+++ Dataset
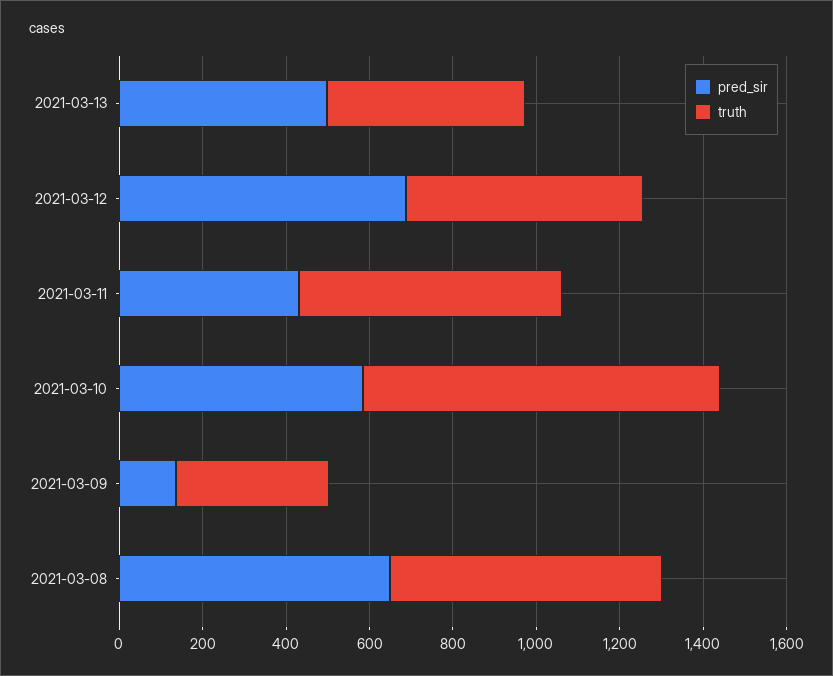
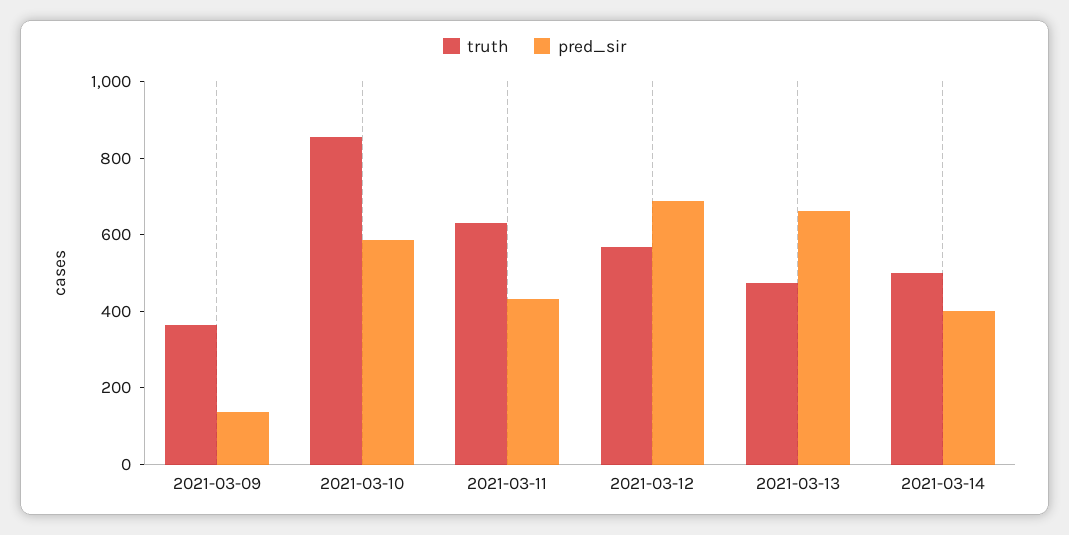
pred_sir, 2021-03-13: 500 -> 650
pred_sir, 2021-03-08: 650 -> none
truth, 2021-03-08: 650 -> none
truth, 2021-03-14: none -> 500
pred_sir, 2021-03-14: none -> 400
++++++
## [What the task asks]
Leaving the pictures out, output all of the listing exactly.

## [Output below]
pred_sir, 2021-03-13: 500 -> 650
pred_sir, 2021-03-08: 650 -> none
truth, 2021-03-08: 650 -> none
truth, 2021-03-14: none -> 500
pred_sir, 2021-03-14: none -> 400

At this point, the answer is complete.